*** Supplied information Section Begins ***

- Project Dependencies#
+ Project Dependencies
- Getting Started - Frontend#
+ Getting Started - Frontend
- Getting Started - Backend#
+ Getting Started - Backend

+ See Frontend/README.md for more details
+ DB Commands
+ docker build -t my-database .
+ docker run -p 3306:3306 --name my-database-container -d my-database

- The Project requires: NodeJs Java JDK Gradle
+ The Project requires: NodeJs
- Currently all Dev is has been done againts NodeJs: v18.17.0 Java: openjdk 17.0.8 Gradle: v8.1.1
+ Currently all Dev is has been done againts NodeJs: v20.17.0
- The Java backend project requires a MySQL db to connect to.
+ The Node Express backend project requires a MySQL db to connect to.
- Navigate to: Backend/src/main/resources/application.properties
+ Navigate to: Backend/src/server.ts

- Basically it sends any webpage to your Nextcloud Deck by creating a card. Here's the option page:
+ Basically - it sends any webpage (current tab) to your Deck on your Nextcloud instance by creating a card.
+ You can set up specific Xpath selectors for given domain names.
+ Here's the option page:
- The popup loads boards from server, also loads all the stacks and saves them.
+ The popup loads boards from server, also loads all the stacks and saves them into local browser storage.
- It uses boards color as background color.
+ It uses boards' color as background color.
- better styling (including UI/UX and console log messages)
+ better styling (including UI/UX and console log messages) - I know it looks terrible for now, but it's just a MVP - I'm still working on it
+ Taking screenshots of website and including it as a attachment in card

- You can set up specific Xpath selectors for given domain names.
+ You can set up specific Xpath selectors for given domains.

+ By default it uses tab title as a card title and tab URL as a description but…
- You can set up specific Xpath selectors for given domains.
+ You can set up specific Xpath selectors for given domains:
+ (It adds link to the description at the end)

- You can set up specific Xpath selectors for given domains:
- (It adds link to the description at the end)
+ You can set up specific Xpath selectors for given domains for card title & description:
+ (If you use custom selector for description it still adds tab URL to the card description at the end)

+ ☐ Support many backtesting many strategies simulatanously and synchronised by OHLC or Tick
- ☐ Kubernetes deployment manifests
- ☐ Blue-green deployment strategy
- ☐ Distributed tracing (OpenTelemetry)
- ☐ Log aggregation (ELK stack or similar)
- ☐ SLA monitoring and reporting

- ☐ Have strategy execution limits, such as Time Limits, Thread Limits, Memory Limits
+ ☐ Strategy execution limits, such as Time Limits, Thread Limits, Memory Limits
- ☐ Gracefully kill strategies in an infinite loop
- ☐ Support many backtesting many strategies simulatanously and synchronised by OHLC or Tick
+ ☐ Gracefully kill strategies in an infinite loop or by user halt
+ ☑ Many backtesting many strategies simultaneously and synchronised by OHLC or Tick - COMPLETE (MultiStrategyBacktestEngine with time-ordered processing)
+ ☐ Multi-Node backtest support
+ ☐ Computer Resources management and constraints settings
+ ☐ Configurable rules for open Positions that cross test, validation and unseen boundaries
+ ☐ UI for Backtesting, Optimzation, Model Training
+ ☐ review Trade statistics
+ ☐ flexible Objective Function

*** Supplied information Section Ends ***

Task item: Copy out every record again, letter for letter.

Answer box:
- Project Dependencies#
+ Project Dependencies
- Getting Started - Frontend#
+ Getting Started - Frontend
- Getting Started - Backend#
+ Getting Started - Backend

+ See Frontend/README.md for more details
+ DB Commands
+ docker build -t my-database .
+ docker run -p 3306:3306 --name my-database-container -d my-database

- The Project requires: NodeJs Java JDK Gradle
+ The Project requires: NodeJs
- Currently all Dev is has been done againts NodeJs: v18.17.0 Java: openjdk 17.0.8 Gradle: v8.1.1
+ Currently all Dev is has been done againts NodeJs: v20.17.0
- The Java backend project requires a MySQL db to connect to.
+ The Node Express backend project requires a MySQL db to connect to.
- Navigate to: Backend/src/main/resources/application.properties
+ Navigate to: Backend/src/server.ts

- Basically it sends any webpage to your Nextcloud Deck by creating a card. Here's the option page:
+ Basically - it sends any webpage (current tab) to your Deck on your Nextcloud instance by creating a card.
+ You can set up specific Xpath selectors for given domain names.
+ Here's the option page:
- The popup loads boards from server, also loads all the stacks and saves them.
+ The popup loads boards from server, also loads all the stacks and saves them into local browser storage.
- It uses boards color as background color.
+ It uses boards' color as background color.
- better styling (including UI/UX and console log messages)
+ better styling (including UI/UX and console log messages) - I know it looks terrible for now, but it's just a MVP - I'm still working on it
+ Taking screenshots of website and including it as a attachment in card

- You can set up specific Xpath selectors for given domain names.
+ You can set up specific Xpath selectors for given domains.

+ By default it uses tab title as a card title and tab URL as a description but…
- You can set up specific Xpath selectors for given domains.
+ You can set up specific Xpath selectors for given domains:
+ (It adds link to the description at the end)

- You can set up specific Xpath selectors for given domains:
- (It adds link to the description at the end)
+ You can set up specific Xpath selectors for given domains for card title & description:
+ (If you use custom selector for description it still adds tab URL to the card description at the end)

+ ☐ Support many backtesting many strategies simulatanously and synchronised by OHLC or Tick
- ☐ Kubernetes deployment manifests
- ☐ Blue-green deployment strategy
- ☐ Distributed tracing (OpenTelemetry)
- ☐ Log aggregation (ELK stack or similar)
- ☐ SLA monitoring and reporting

- ☐ Have strategy execution limits, such as Time Limits, Thread Limits, Memory Limits
+ ☐ Strategy execution limits, such as Time Limits, Thread Limits, Memory Limits
- ☐ Gracefully kill strategies in an infinite loop
- ☐ Support many backtesting many strategies simulatanously and synchronised by OHLC or Tick
+ ☐ Gracefully kill strategies in an infinite loop or by user halt
+ ☑ Many backtesting many strategies simultaneously and synchronised by OHLC or Tick - COMPLETE (MultiStrategyBacktestEngine with time-ordered processing)
+ ☐ Multi-Node backtest support
+ ☐ Computer Resources management and constraints settings
+ ☐ Configurable rules for open Positions that cross test, validation and unseen boundaries
+ ☐ UI for Backtesting, Optimzation, Model Training
+ ☐ review Trade statistics
+ ☐ flexible Objective Function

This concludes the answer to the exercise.